The map divides the continental United States, Alaska, Hawaii and Puerto Rico into 13 zones (and two half-zones within each zone) based on average lowest winter temperatures over 30 years, from 1991 to 2020.

Well, surprise, surprise – the 2023 version of the USDA Hardiness Map reveals that about half the country shifted up to the next warmer zone. This indicates that these areas warmed up somewhere between 0 to 5 degrees Fahrenheit over the past 11 years. Hardiness zones in this map are based on the average annual extreme minimum temperature during a 30-year period in the past, not the lowest temperature that has ever occurred in the past or might occur in the future, so keep the definition of “average annual” in your reckoning for using the map’s information.

The most increase in detail is really visible for Alaska, but what about where you live? The 2023 web version offers a Geographic Information System (GIS)-based interactive format and is designed to be user-friendly. To find out which zone you’re in, type in your zip code in the box on the top of the map. Just be aware that although this edition of the map is drawn in the most detailed scale (down to 1/2 mile square) to date, there could still be microclimates that are too small to show up on the map, like is your foundation dark brick and acting like a solar heat collector during the day, radiating heat at night? Or are you at the bottom of a slope and maybe in a “cold pocket” where cold air settles?

Keep in mind that plant hardiness is determined in the landscape and not in containers above ground, where they don’t have the benefit of the temperature modification of the ground, so if you’re into container gardening more protection will be needed when considering “hardiness”.

Hardiness zone information is a good place to start, however consider that wind, soil type, soil moisture, humidity, pollution, snow, and winter sunshine can greatly affect the survival of plants. The way plants are placed in the landscape, how they are planted, and their size and health might also influence their survival. Knowing the factors of your particular site and what they might mean to the growing environment is very important. Benefit from the logic of “Know Before You Grow”. Your wallet will appreciate it.

US Plant Hardiness ZonesAnother helpful addition to this new map is the interactive component, which is a really interesting section at the bottom of the map that shares “Tips For Growers” with videos for Gardening Tips, Weeding, Soil Health and different tips for how to use the map details – or avoid them if you’re not into that much detail.

The seed catalogs are starting to arrive in the mailbox, and I’m getting excited to start planning for next year.
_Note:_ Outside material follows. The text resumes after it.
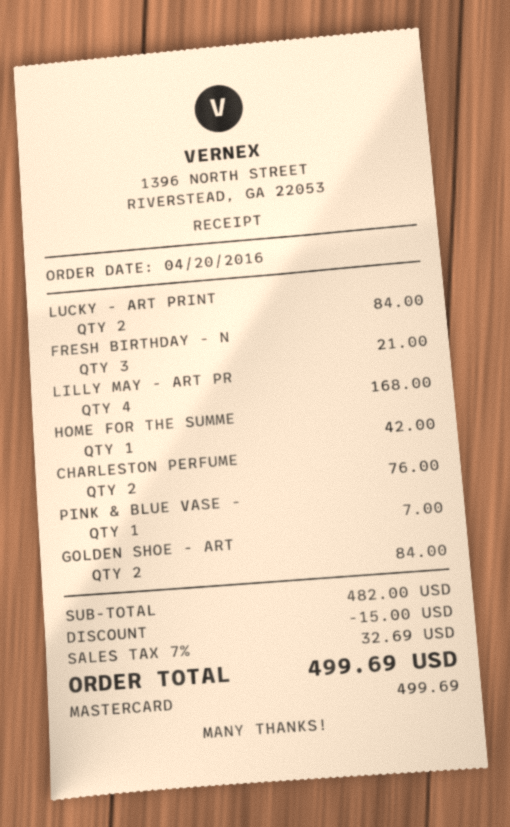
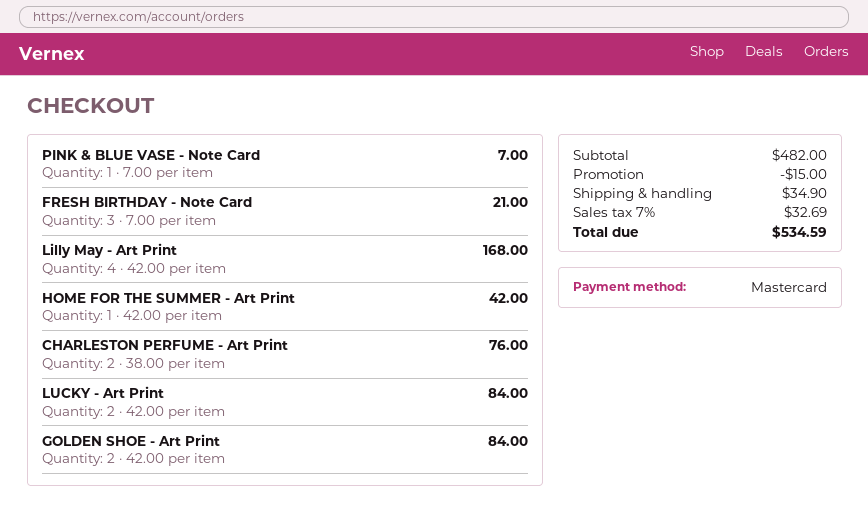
shipping: none -> 34.90
total: 499.69 -> 534.59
Some fun planning tools to play around with: https://planthardiness.ars.usda.gov/ and then dive into the Extension Gardener Plant Tool Box at:  https://plants.ces.ncsu.edu/ for a searchable database of detailed descriptions and photographs of 4,717 plants that grow in and around North Carolina. Use the “Find A Plant” button at the top to select the perfect plant for a specific location by clicking on the features of your site and your personal preferences.